Regex Evaluation

(warning) PLEASE NOTE: This documentation applies to an earlier version. For the most recent documentation, visit the Pentaho Enterprise Edition documentation site.

Description

This step type allows you to match the String value of an input field against a text pattern defined by a regular expression. Optionally, you can use the regular expression step to extract particular substrings from the input text field matching a portion of the text pattern into new output fields. This is known as "capturing".  

A regular expression (regex or regexp for short) is a special text string for describing a search pattern. For example, the equivalent regex for wildcard notations such as *.txt to find all text files in a file manager is:

.*\.txt

If you enable capture groups, this step can be used to parse a complex string of text and create several new fields out of it.  For instance, if you had a field of text containing an author's name in quotes and the number of posts made by them:

"Author, Ann" - 53 posts

You could use the following regex with two capture groups to create two new fields in the transformation, one for the name, and one for the number of posts:

^"([^"]*)" - (\d*) posts$

The regex evaluation step is implemented using the java.util.regex package. The exact syntax for creating regular expressions is defined in the java.util.regex.Pattern javadoc.

See also:

IMPORTANT: Don't panic!  For people new to regular expressions, the cryptic nature of the language can be a bit daunting.  However, regular expressions pack a lot of punch and are very much worth the time you spend on it.  There are several websites and software packages available to help you create and test regular expressions.  Just do a web search with the terms regular expression editor.

Settings Tab

Option

Description

Step name

Name of the step.

Note: This name has to be unique in a single transformation.

Field to evaluate

Name of the field from the incoming stream which is to be matched against the regular expression

Result Fieldname

The name of the output field (boolean). This field will be added to the output stream and indicate whether the value of the input field matched the regular expression. Y means the value of the input field matched the regular expression, N means it didn't match.

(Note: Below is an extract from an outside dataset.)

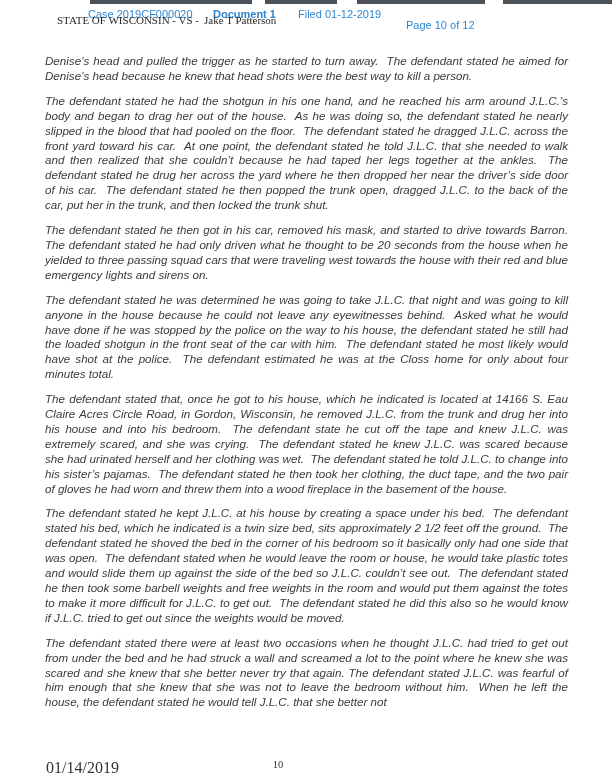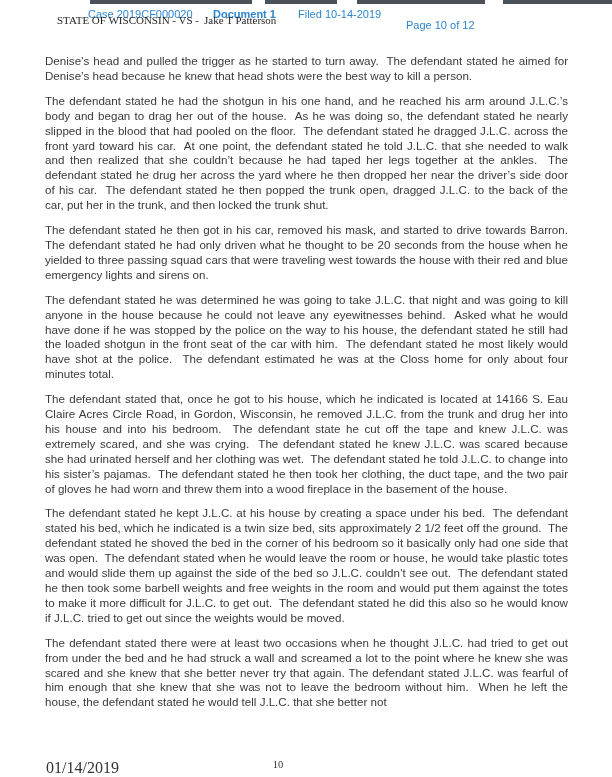"Filed 10-14-2019" span.s-filed { text: 10-14-2019 -> 01-12-2019 }
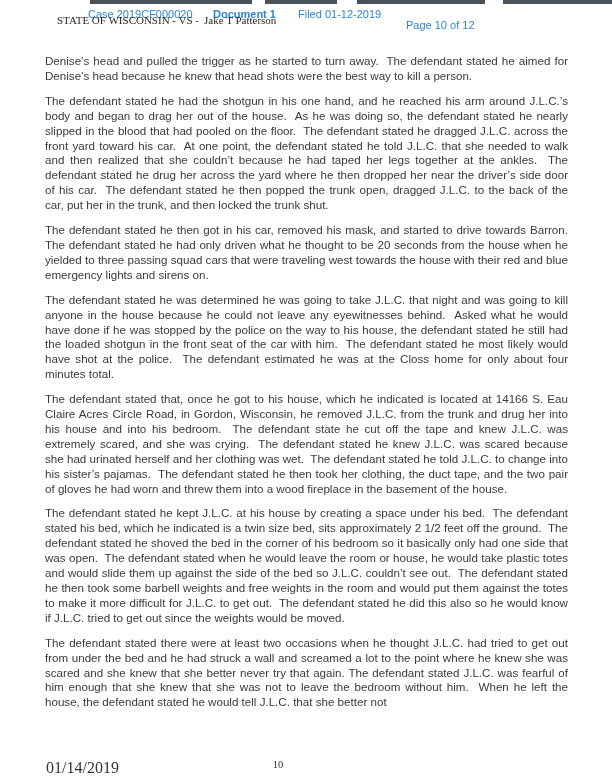"Denise’s head and pulled the" .body-text p { font-style: none -> italic }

Create fields for capture groups

Enable this if you want to create new fields based on capture groups in the regular expression. Capturing groups are those parts of the regular expression pattern which are enclosed in a pair of left and right parenthesis. If this option is enabled, substrings of the input field value corresponding to the capturing groups in the regular expression will be extracted and stored in new output fields. If this option is enabled, the "Capture group fields" grid needs to define one field for each capturing group. 

Replace previous fields

This option is available in case the "Create fields for capture groups" option is enabled. When the "Replace previous fields" option is checked, fields created for capturing groups will replace existing fields in the incoming stream with the same name. If not enabled, new fields will be added to the output stream for each capturing group field.

Regular expression

Put here the regular expression to match. See the java.util.regex.Pattern javadoc for reference documentation of the particular regular expression syntax used by this step.

Use variable substitution

Enable this if your regular expression contains variable references. By enabling this, variable references will be expanded to their value before evaluating the regular expression pattern.

Capture group fields

Here you can specify the new fields for any substrings captured by the regular expression from the input string. If the "Create fields for capture groups" option is enabled, you need to use this grid to enter a field definition corresponding to each capturing group in the regular expression. The order of the fields is the same as the order of the capturing groups in the regular expression. The columns in the grid allow you to change to the required data type right away.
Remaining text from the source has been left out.